NP1 Atmospheric \(\mathrm{CO_2}\) measurements

Gerbrand Koren (g.b.koren@uu.nl)


Introduction

This is the first practical of the course Natural Processes (GEO1-2412). In the computer practicals we will explore different processes that are related to the global carbon cycle and that link to the topics that are discussed during the lectures. This first practical will explore measurements of \(\mathrm{CO_2}\) concentrations from the atmosphere collected by the US National Oceanic and Atmospheric Administration (NOAA) since the 1960s. The goal of this assignment is to practice data analysis in Python, describe patterns in observed \(\mathrm{CO_2}\) concentrations and relate this to natural processes.

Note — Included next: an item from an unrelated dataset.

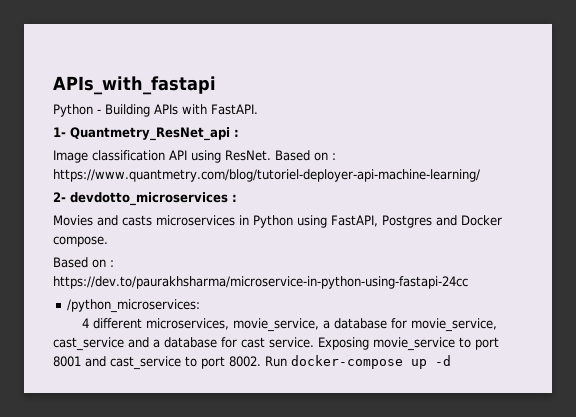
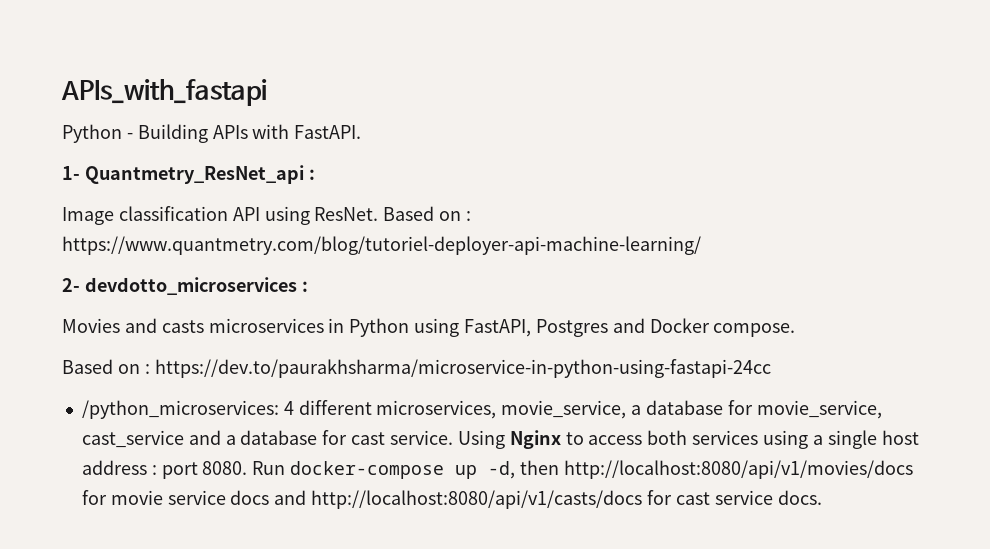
(200, 306) // -> (279, 409) none
[318,337,499,351] [53,355,451,370] Exposing movie_service to port 8001 and cast_service to port 8002. Run docker-compose up -d -> [457,430,919,449] [81,460,913,479] [81,490,822,509] Using Nginx to access both services using a single host address : port 8080. Run docker-compose up -d, then http://localhost:8080/api/v1/movies/docs for movie service docs and http://localhost:8080/api/v1/casts/docs for cast service docs.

Instruction: Execute the code cell below to clear the memory and import packages that we will need for the subsequent analysis. You can execute the cell by selecting it and pressing ctrl + enter or by selecting a cell and pressing the run button in the toolbar on top. If this gives an error then make sure that you have selected the right kernel.
Show me the code
# Here we clear the memory
%reset -f

# Here we import packages that we will use
import numpy as np
import matplotlib.pyplot as plt
import pandas as pd
Matplotlib is building the font cache; this may take a moment.
Instruction: Insert for one of the students their student number (student_number=…). This will automatically personalize the questions. Make sure that the student number is typed correct, this will also be used when grading the assignment. When working together in a pair then just choose one of the student numbers.
Show me the code
# Fill in your student number in the line below
student_number = 0

NOAA has many monitoring stations across the world to sample air and measure concentrations of various gases, including \(\mathrm{CO_2}\). The four most important stations are the Baseline Observatories that are distributed across a latitudinal gradient (see Fig. 1).

Figure 1: Locations of NOAA Baseline Observatories, from top to bottom: Barrow (Alaska), Mauna Loa (Hawaii), American Samoa, South Pole (Antarctica) (source: NOAA)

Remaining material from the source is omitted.